At temperatures around about 4 °C, water does not have the property (3), and is said to behave anomalously in this respect; thus water cannot be used as a material for this kind of thermometry for temperature ranges near 4 °C.
Gases, on the other hand, all have the properties (1), (2), and (3)(a)(α) and (3)(b)(α). Consequently, they are suitable thermometric materials, and that is why they were important in the development of thermometry.
Constant volume thermometry
According to Preston (1894/1904), Regnault found constant pressure air thermometers unsatisfactory, because they needed troublesome corrections. He therefore built a constant volume air thermometer. Constant volume thermometers do not provide a way to avoid the problem of anomalous behaviour like that of water at approximately 4 °C.
Planck's law very accurately quantitatively describes the power spectral density of electromagnetic radiation, inside a rigid walled cavity in a body made of material that is completely opaque and poorly reflective, when it has reached thermodynamic equilibrium, as a function of absolute thermodynamic temperature alone. A small enough hole in the wall of the cavity emits near enough blackbody radiation of which the spectral radiance can be precisely measured. The walls of the cavity, provided they are completely opaque and poorly reflective, can be of any material indifferently. This provides a well-reproducible absolute thermometer over a very wide range of temperatures, able to measure the absolute temperature of a body inside the cavity.
Primary and secondary thermometers
A thermometer is called primary or secondary based on how the raw physical quantity it measures is mapped to a temperature. As summarized by Kauppinen et al., "For primary thermometers the measured property of matter is known so well that temperature can be calculated without any unknown quantities. Examples of these are thermometers based on the equation of state of a gas, on the velocity of sound in a gas, on the thermal noise voltage or current of an electrical resistor, and on the angular anisotropy of gamma ray emission of certain radioactive nuclei in a magnetic field."

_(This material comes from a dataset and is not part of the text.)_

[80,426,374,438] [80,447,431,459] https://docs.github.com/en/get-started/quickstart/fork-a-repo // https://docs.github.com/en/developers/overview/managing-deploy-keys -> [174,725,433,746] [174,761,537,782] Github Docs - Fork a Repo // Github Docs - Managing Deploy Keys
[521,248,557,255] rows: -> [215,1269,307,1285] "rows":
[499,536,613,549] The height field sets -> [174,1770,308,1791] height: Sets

In contrast, "Secondary thermometers are most widely used because of their convenience. Also, they are often much more sensitive than primary ones. For secondary thermometers knowledge of the measured property is not sufficient to allow direct calculation of temperature. They have to be calibrated against a primary thermometer at least at one temperature or at a number of fixed temperatures. Such fixed points, for example, triple points and superconducting transitions, occur reproducibly at the same temperature."
Thermometers can be calibrated either by comparing them with other calibrated thermometers or by checking them against known fixed points on the temperature scale. The best known of these fixed points are the melting and boiling points of pure water. (Note that the boiling point of water varies with pressure, so this must be controlled.)

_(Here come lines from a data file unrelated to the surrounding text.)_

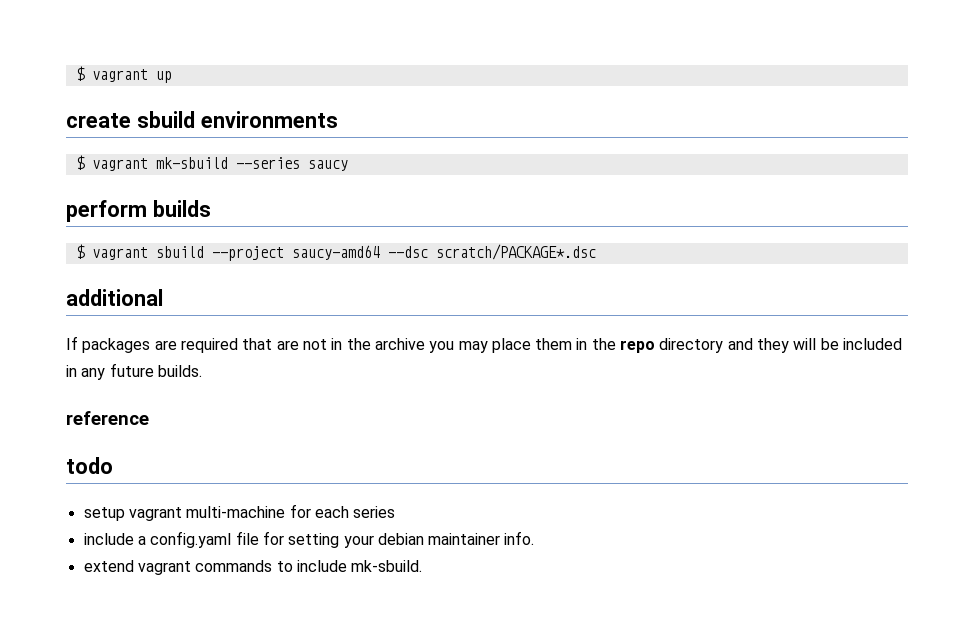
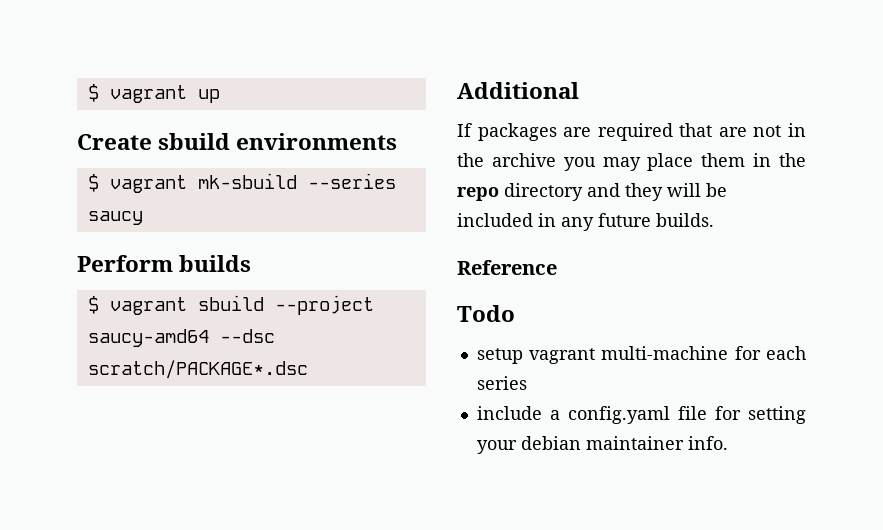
[66,113,131,128] create -> [77,134,152,150] Create
[66,200,147,222] perform -> [77,255,173,272] Perform
[66,289,163,306] additional -> [457,82,579,99] Additional
[66,411,149,425] [66,457,113,474] reference // todo -> [457,260,557,275] [457,305,515,322] Reference // Todo
[83,560,423,575] // extend vagrant commands to include mk-sbuild. -> (728, 443) none

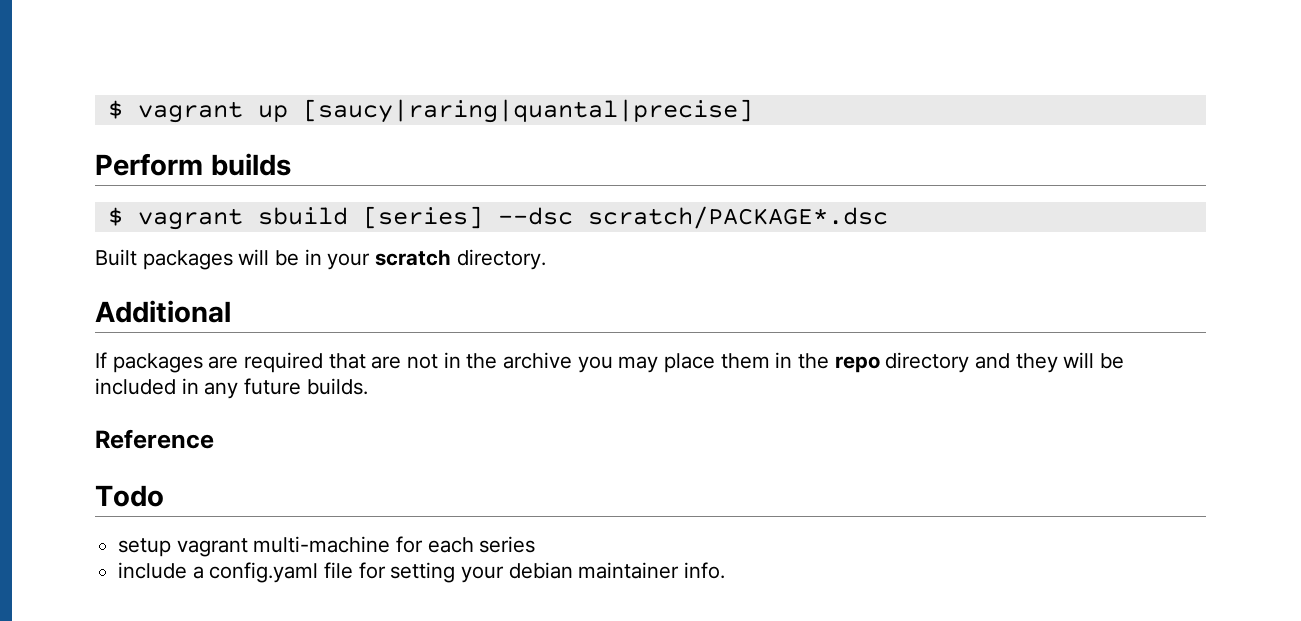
[77,133,398,150] [87,173,396,193] [87,211,143,225] // Create sbuild environments // $ vagrant mk-sbuild --series saucy -> [302,99,753,123] [saucy|raring|quantal|precise]
[274,295,374,315] [87,329,209,347] --project saucy-amd64 -> [362,206,483,229] [series]
(308, 369) none -> [95,249,546,270] // Built packages will be in your scratch directory.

The traditional way of putting a scale on a liquid-in-glass or liquid-in-metal thermometer was in three stages:
- Immerse the sensing portion in a stirred mixture of pure ice and water at atmospheric pressure and mark the point indicated when it had come to thermal equilibrium.
- Immerse the sensing portion in a steam bath at Standard atmospheric pressure and again mark the point indicated.
- Divide the distance between these marks into equal portions according to the temperature scale being used.
Other fixed points used in the past are the body temperature (of a healthy adult male) which was originally used by Fahrenheit as his upper fixed point (96 °F (36 °C) to be a number divisible by 12) and the lowest temperature given by a mixture of salt and ice, which was originally the definition of 0 °F (−18 °C). (This is an example of a Frigorific mixture). As body temperature varies, the Fahrenheit scale was later changed to use an upper fixed point of boiling water at 212 °F (100 °C).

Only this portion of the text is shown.